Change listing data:
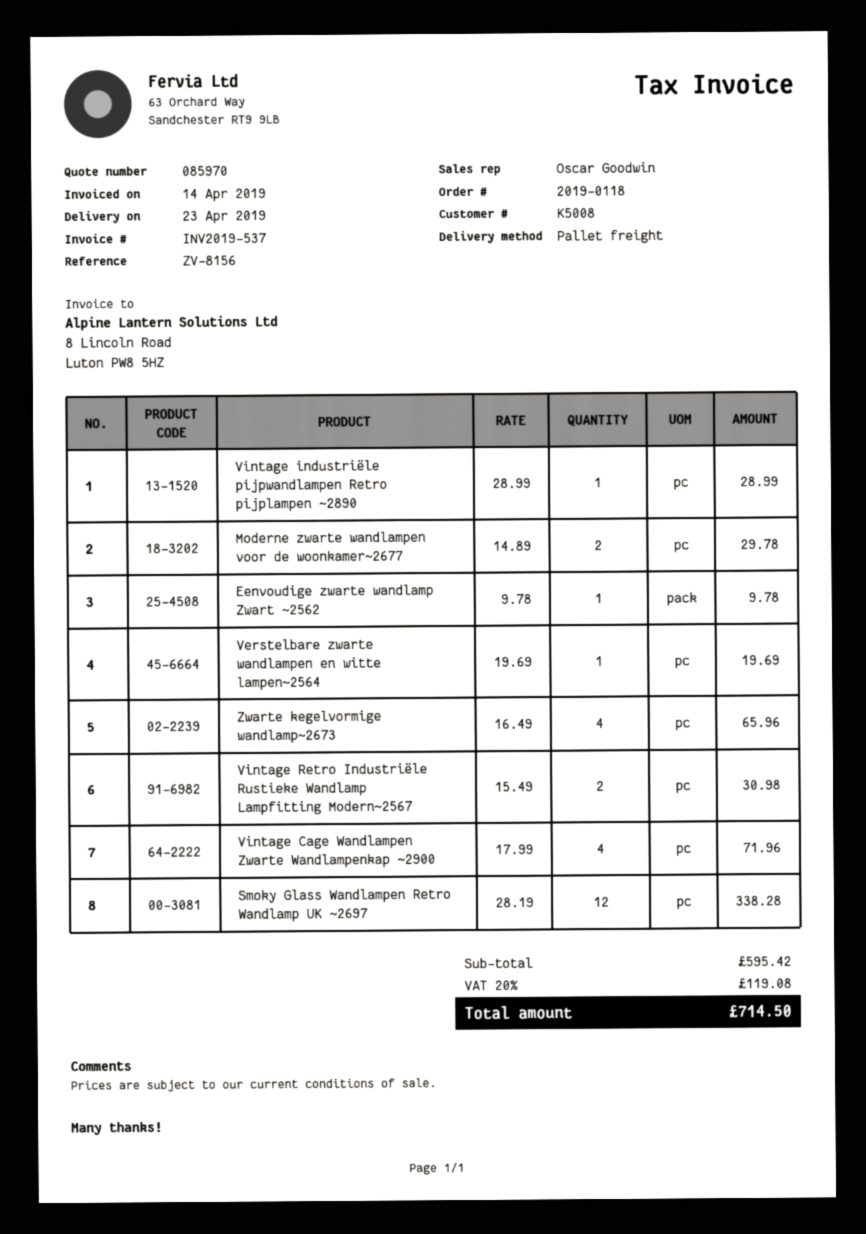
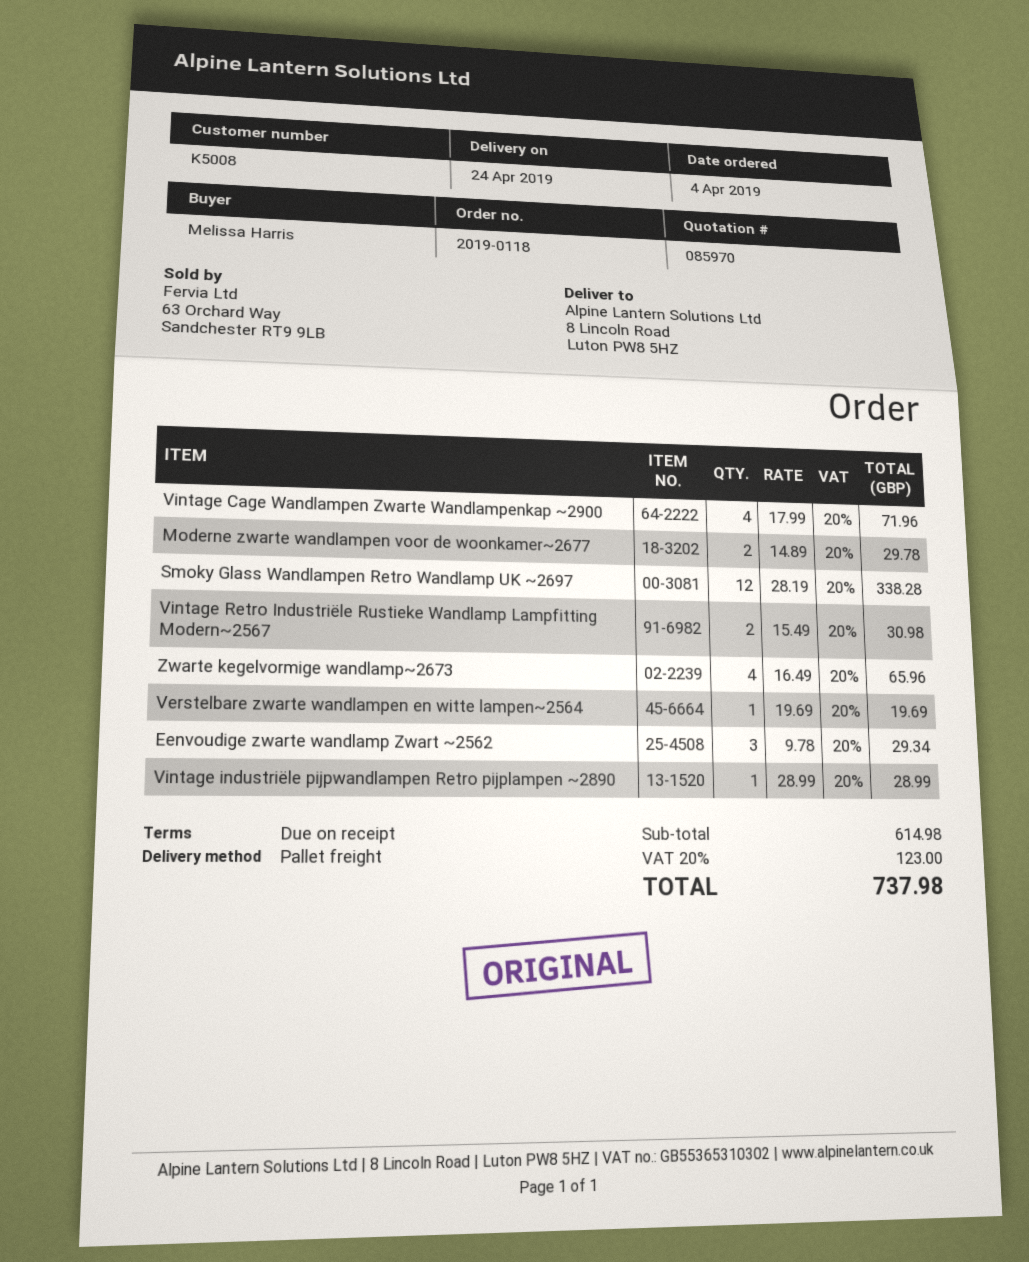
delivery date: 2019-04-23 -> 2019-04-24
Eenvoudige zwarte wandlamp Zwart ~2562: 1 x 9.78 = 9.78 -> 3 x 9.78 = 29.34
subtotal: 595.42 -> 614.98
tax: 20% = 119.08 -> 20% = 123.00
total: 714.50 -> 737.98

---

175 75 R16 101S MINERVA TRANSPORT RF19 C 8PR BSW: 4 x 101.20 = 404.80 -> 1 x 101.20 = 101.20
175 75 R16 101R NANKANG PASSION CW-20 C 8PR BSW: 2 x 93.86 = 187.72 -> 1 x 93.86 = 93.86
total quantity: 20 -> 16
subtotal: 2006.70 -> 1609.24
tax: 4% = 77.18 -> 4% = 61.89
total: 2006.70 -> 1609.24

What you will do:
Go through the records above and count every line that includes "subtotal". Give the number and nothing else.

Output of the task:
2